You could also try an snaffle with a noseband.


----------



## BubblesBlue (Jun 29, 2010)

Actually, the sweet six is a transition bit to go from a snaffle into a different bit for a horse[from what I've heard]. It isn't that severe of a bit, but I could be wrong.
However, please do not use the wonder bit on your barrel horse. They aren't meant for barrel racing.
As for jr. cowhorse bits, I love love love them. However sometimes horses are really picky about what they are run in, so I say it is best to try out bits until you find the one your horse works the best in.
Like my mare, she can be worked in any bit and I usually practice in a snaffle, however she loves to be ran in the Sherry Cervi short shank twisted dogbone.


----------



## Ray MacDonald (Dec 27, 2009)

I vote for the Sweet Six bit  I am quite fond of them. And they aren't a particularly harsh bit beacuse the "shanks" are very short so you only get a little bit extra pressure than in a snaffle.


----------



## yanya44 (Aug 1, 2012)

Yeah! Like I've said, I just have the Wonder but so far I've never run him in it. But my friend and I worked him in the Sweet 6 today and he did good! But from what I've learned about the Jr. Cowhorse and the way they look, with a smooth mouthpiece it looks like it would be the perfect amount of ... let's just say kind for a little reminder when my gelding gets outta his head to focus on the task at hand, rather than me fighting him with the snaffle! So I think this saturday at our next competition I'm going to try the sweet 6 with smooth mouthpiece and maybe eventually buy a Jr. Cowhorse which I could use on my 3 year old quarter when she starts running! Is the Jr. Cowhorse a good bit to start off in? Thanks everyone!


----------



## yanya44 (Aug 1, 2012)

Also, why do you hate wonder bits so much?! Thanks


----------



## BubblesBlue (Jun 29, 2010)

I think Jr. Cowhorse is a great bit for overall, however that is my own opinion. It doesn't have much shank and nice mouth pieces, minus the ones that are one jointed and twisted.


----------



## SorrelHorse (Apr 9, 2009)

Wonder bits just aren't really balanced right. My main issue is with the shanks. That is a LOT of gag an a LOT of shank in a combination on a horse. They really don't come in a nice mouthpiece either. I'm not really opposed to many of the mouthpieces they come in, but coupled with that much extra force from the gag/shank I would just rather find a differant, softer bit. They aren't abusive or cruel, I just don't like the mechanics of it. 

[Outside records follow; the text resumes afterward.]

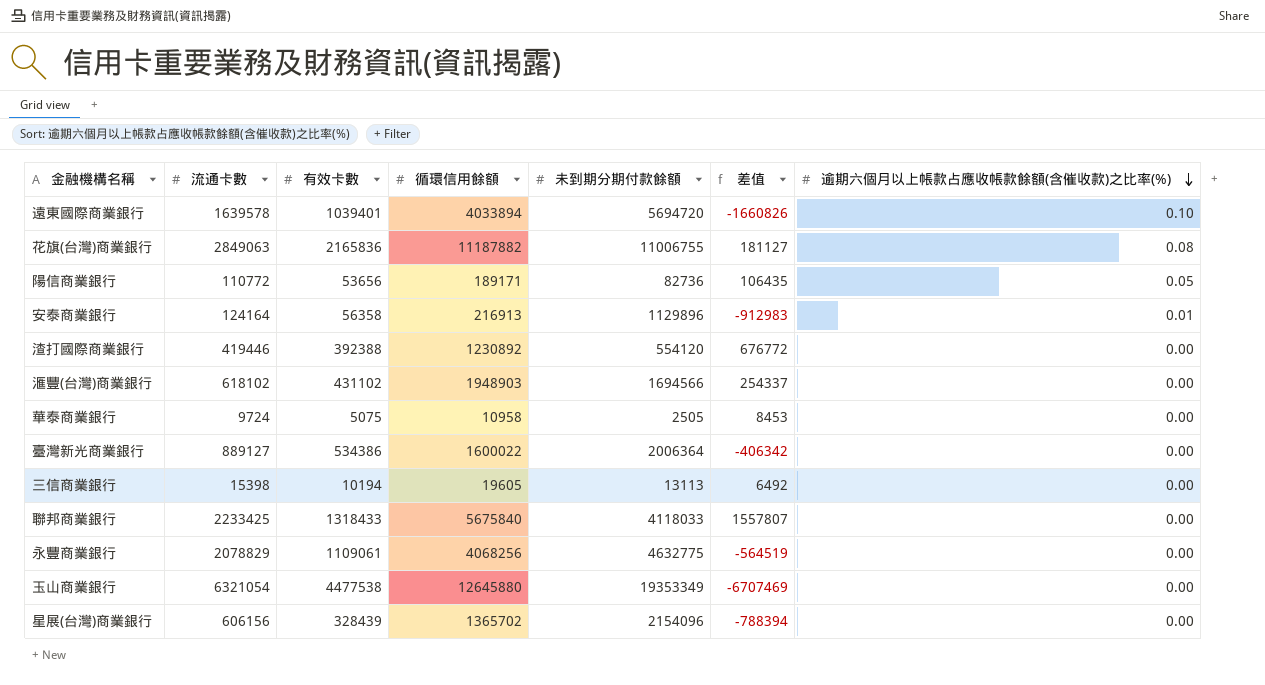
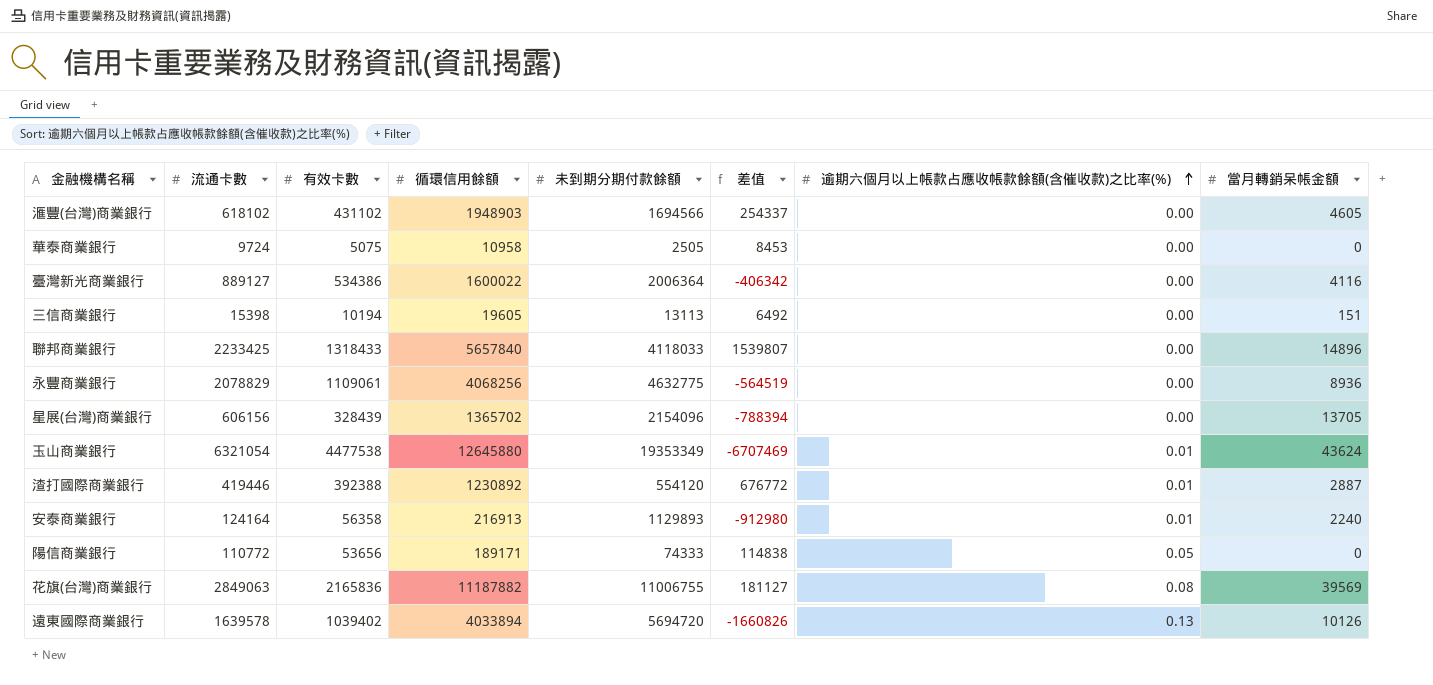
row order: 逾期六個月以上帳款占應收帳款餘額(含催收款)之比率(%) descending -> 逾期六個月以上帳款占應收帳款餘額(含催收款)之比率(%) ascending
column 當月轉銷呆帳金額 | position: none -> 8
聯邦商業銀行 | 循環信用餘額: 5675840 -> 5657840
聯邦商業銀行 | 差值: 1557807 -> 1539807
玉山商業銀行 | 逾期六個月以上帳款占應收帳款餘額(含催收款)之比率(%): 0.00 -> 0.01
渣打國際商業銀行 | 逾期六個月以上帳款占應收帳款餘額(含催收款)之比率(%): 0.00 -> 0.01
安泰商業銀行 | 未到期分期付款餘額: 1129896 -> 1129893
安泰商業銀行 | 差值: -912983 -> -912980
陽信商業銀行 | 未到期分期付款餘額: 82736 -> 74333
陽信商業銀行 | 差值: 106435 -> 114838
遠東國際商業銀行 | 有效卡數: 1039401 -> 1039402
遠東國際商業銀行 | 逾期六個月以上帳款占應收帳款餘額(含催收款)之比率(%): 0.10 -> 0.13

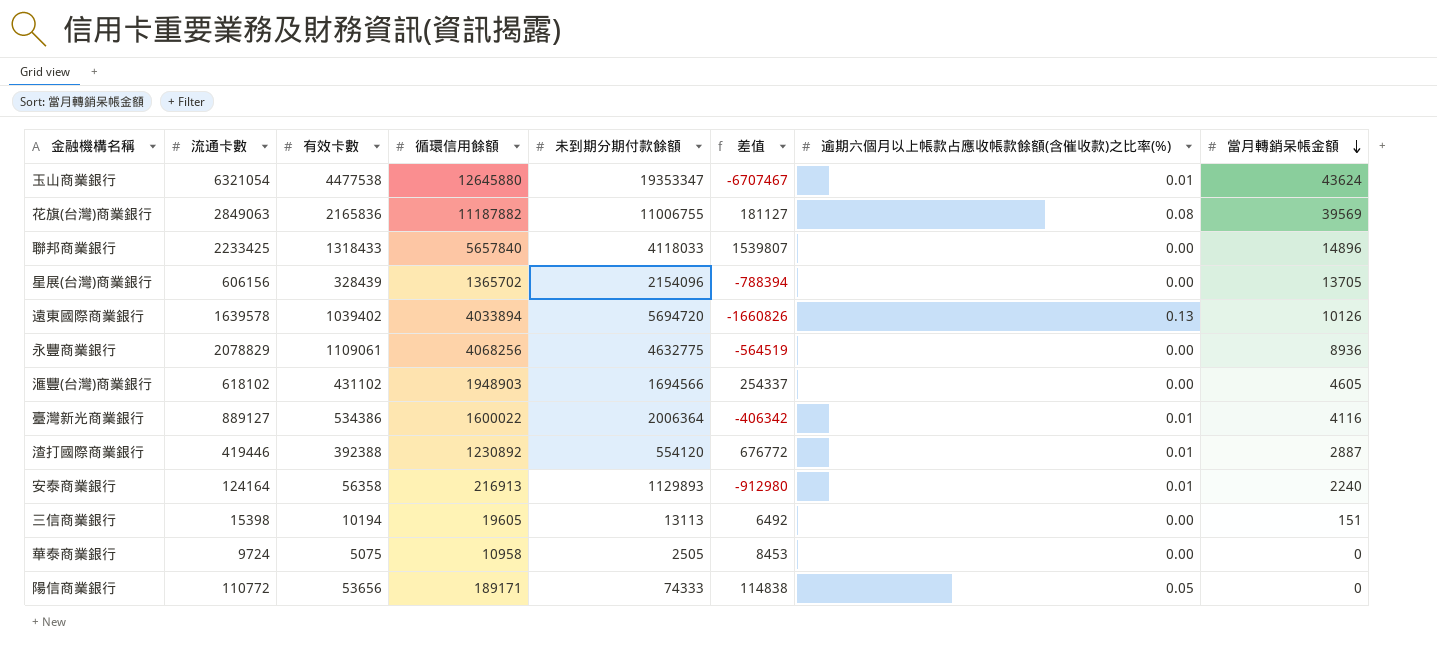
row order: 逾期六個月以上帳款占應收帳款餘額(含催收款)之比率(%) ascending -> 當月轉銷呆帳金額 descending
玉山商業銀行 | 未到期分期付款餘額: 19353349 -> 19353347
玉山商業銀行 | 差值: -6707469 -> -6707467
臺灣新光商業銀行 | 逾期六個月以上帳款占應收帳款餘額(含催收款)之比率(%): 0.00 -> 0.01

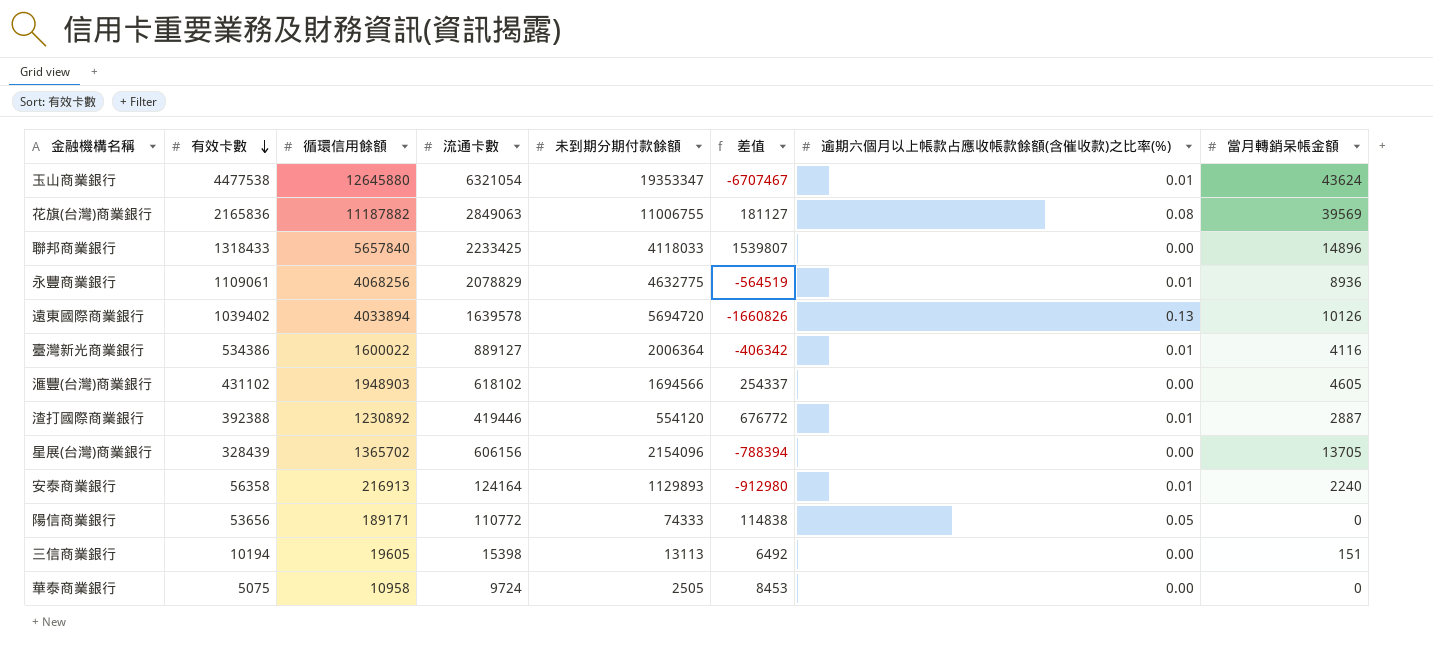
row order: 當月轉銷呆帳金額 descending -> 有效卡數 descending
column 流通卡數 | position: 2 -> 4
永豐商業銀行 | 逾期六個月以上帳款占應收帳款餘額(含催收款)之比率(%): 0.00 -> 0.01

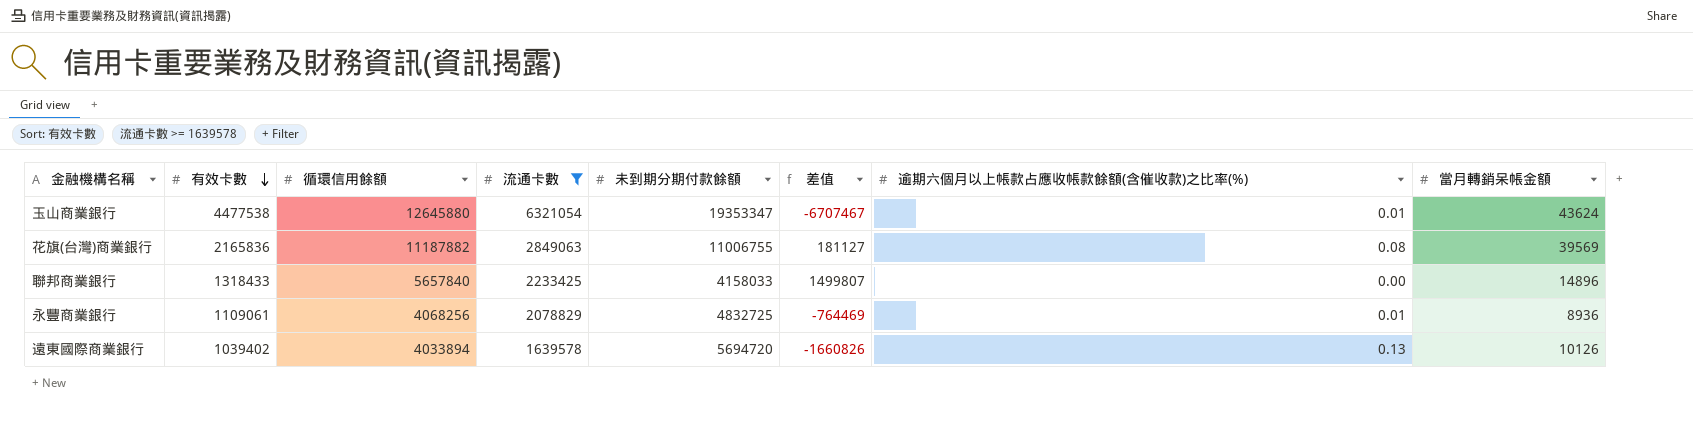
filter: none -> 流通卡數 >= 1639578
聯邦商業銀行 | 未到期分期付款餘額: 4118033 -> 4158033
聯邦商業銀行 | 差值: 1539807 -> 1499807
永豐商業銀行 | 未到期分期付款餘額: 4632775 -> 4832725
永豐商業銀行 | 差值: -564519 -> -764469

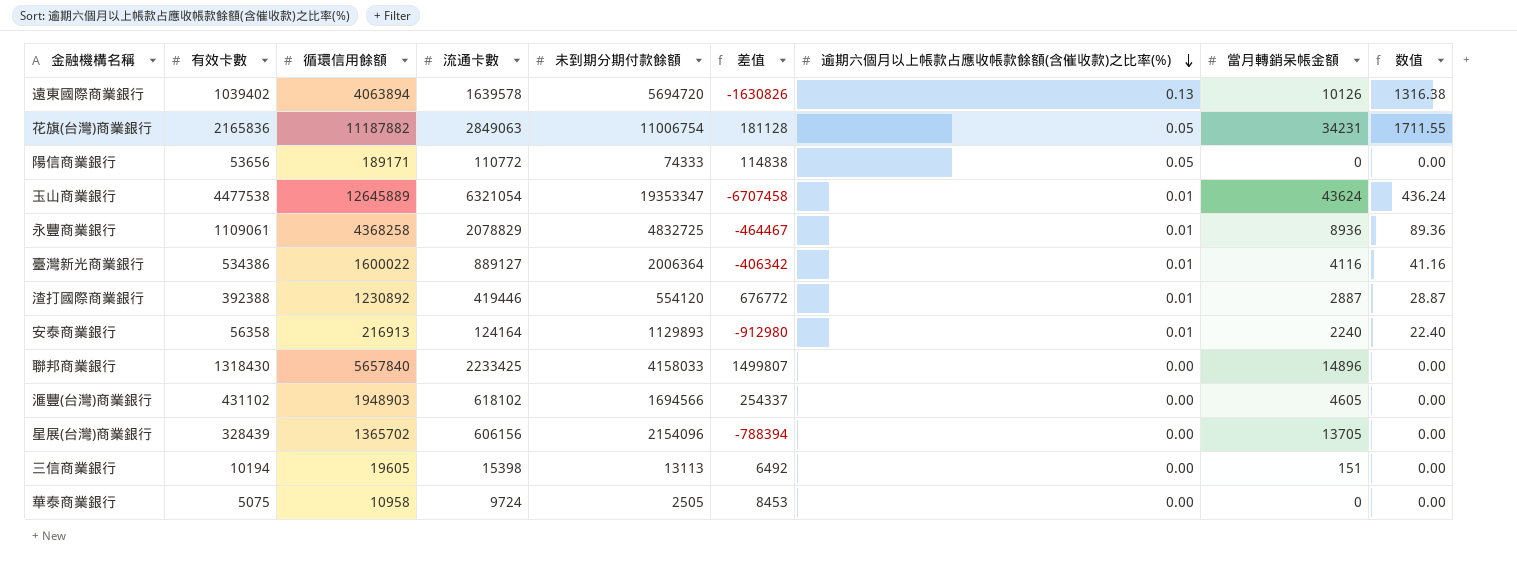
filter: 流通卡數 >= 1639578 -> none
row order: 有效卡數 descending -> 逾期六個月以上帳款占應收帳款餘額(含催收款)之比率(%) descending
column 数值 | formula: none -> [逾期六個月以上帳款占應收帳款餘額(含催收款)之比率(%)] * [當月轉銷呆帳金額]
遠東國際商業銀行 | 循環信用餘額: 4033894 -> 4063894
遠東國際商業銀行 | 差值: -1660826 -> -1630826
花旗(台灣)商業銀行 | 未到期分期付款餘額: 11006755 -> 11006754
花旗(台灣)商業銀行 | 差值: 181127 -> 181128
花旗(台灣)商業銀行 | 逾期六個月以上帳款占應收帳款餘額(含催收款)之比率(%): 0.08 -> 0.05
花旗(台灣)商業銀行 | 當月轉銷呆帳金額: 39569 -> 34231
玉山商業銀行 | 循環信用餘額: 12645880 -> 12645889
玉山商業銀行 | 差值: -6707467 -> -6707458
永豐商業銀行 | 循環信用餘額: 4068256 -> 4368258
永豐商業銀行 | 差值: -764469 -> -464467
聯邦商業銀行 | 有效卡數: 1318433 -> 1318430

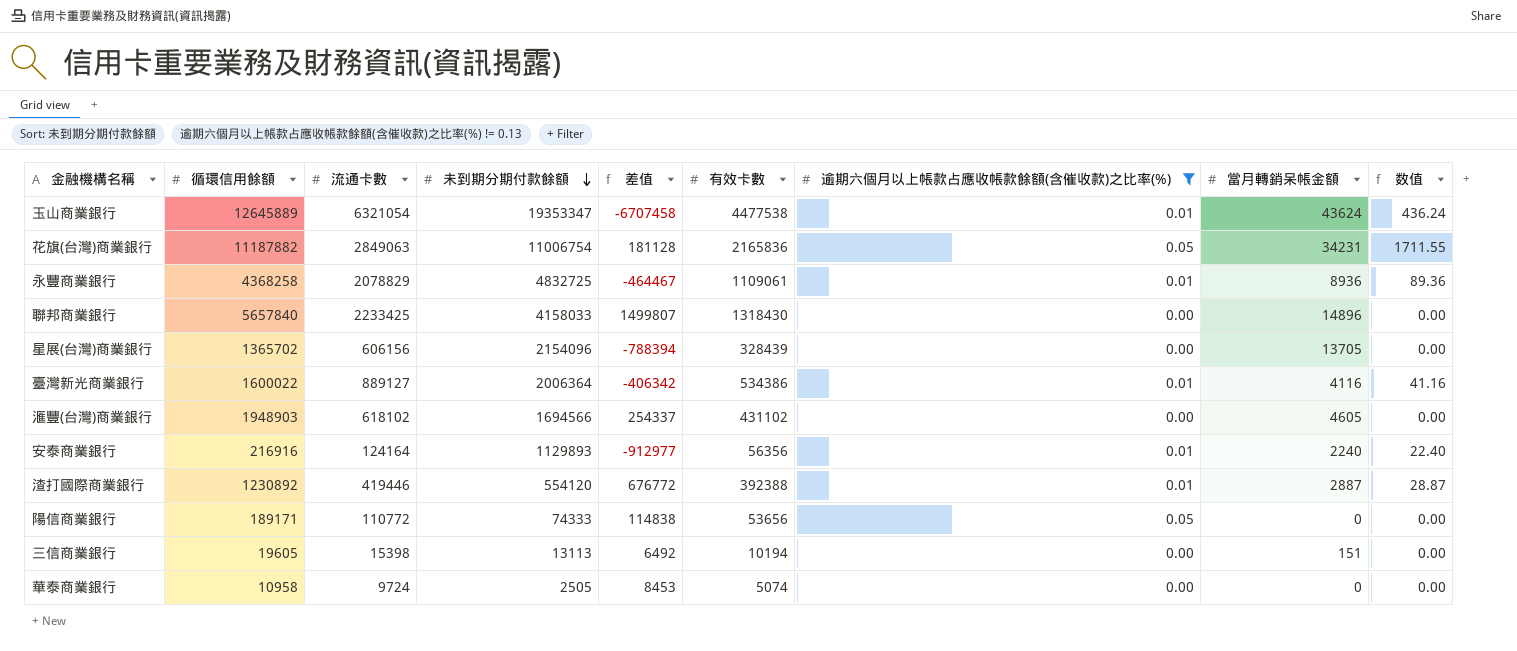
filter: none -> 逾期六個月以上帳款占應收帳款餘額(含催收款)之比率(%) != 0.13
row order: 逾期六個月以上帳款占應收帳款餘額(含催收款)之比率(%) descending -> 未到期分期付款餘額 descending
column 有效卡數 | position: 2 -> 6
安泰商業銀行 | 循環信用餘額: 216913 -> 216916
安泰商業銀行 | 差值: -912980 -> -912977
安泰商業銀行 | 有效卡數: 56358 -> 56356
華泰商業銀行 | 有效卡數: 5075 -> 5074

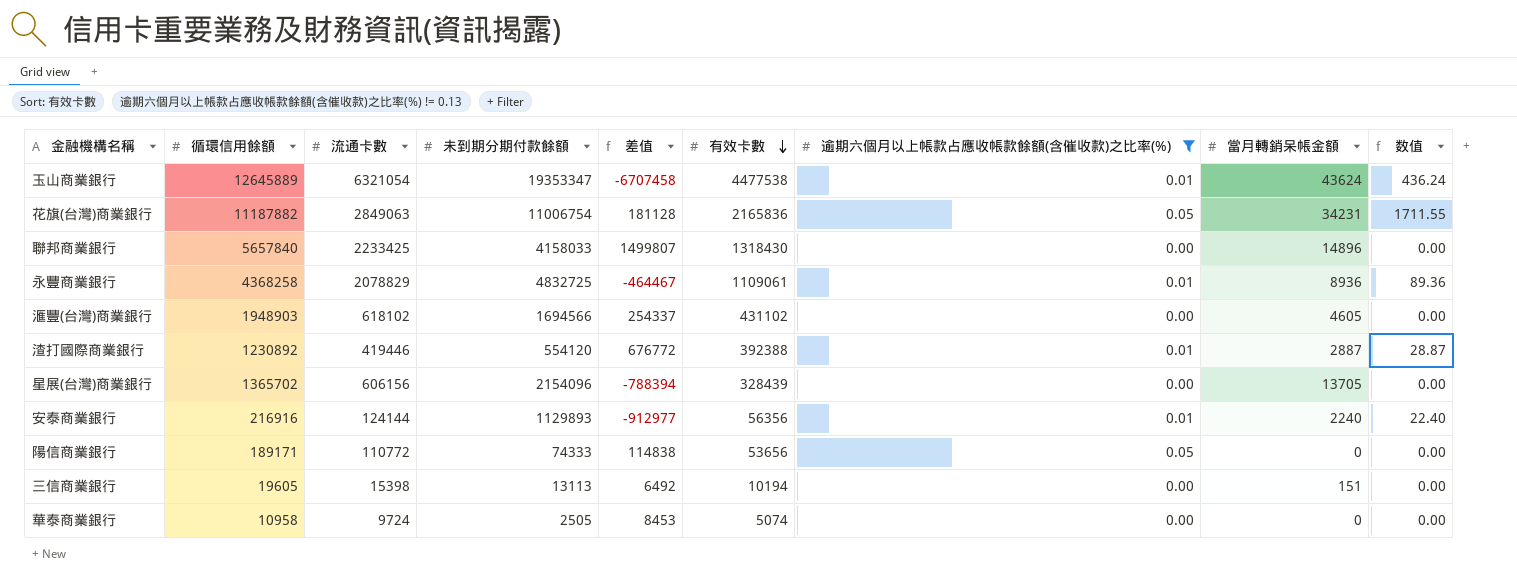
row order: 未到期分期付款餘額 descending -> 有效卡數 descending
row 臺灣新光商業銀行: 1600022 | 889127 | 2006364 | -406342 | 534386 | 0.01 | 4116 | 41.16 -> none
安泰商業銀行 | 流通卡數: 124164 -> 124144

I find the jr. cowhorse is a nice bit AFTER the snaffle, and only after the snaffle. If I have a horse who is just going into the barrels, I will go from snaffle to either a Billy Allen short shank or a Jr. Cowhorse. From there, I analyze what the horse might need. A little more rate, a little more lift, etc, and then find the bit best suitd to their running style. 

The bits I keep in my collection are these, generally in varying mouthpieces:

Jr. Cowhorse
Sweet Six
Loomis
O Ring Combination Bit
Tender Touch
Carol Goosetree Delight Smooth
Billy Allen, (Short and long shanked)

However there are more bits out there that I will try, I just try those ones _first. _I also keep a ton of smooth snaffles and thick twisted wire snaffles, both single and double jointed with a dogbone/link.


----------



## yanya44 (Aug 1, 2012)

Yeah, that's kinda why I wanted to post about them. They have a long shank, with a lotta gag.

And not really meaning to change the topic here, but you deffinitely sound like you know a lot and probably have a lot more expierence on me but how can you feel those things? Like if a horse needs more rate, or more lift or something? I have trouble feeling which lead my horse is on, as well, I've been trying to learn that!

I'll deffinitely have to look into some of those. For now all I have on hand is a full cheek snaffle, a D snaffle, the smooth sweet 6, and Wonder (Which never gets used haha)


----------



## SorrelHorse (Apr 9, 2009)

My trainer always says "you can't teach feel".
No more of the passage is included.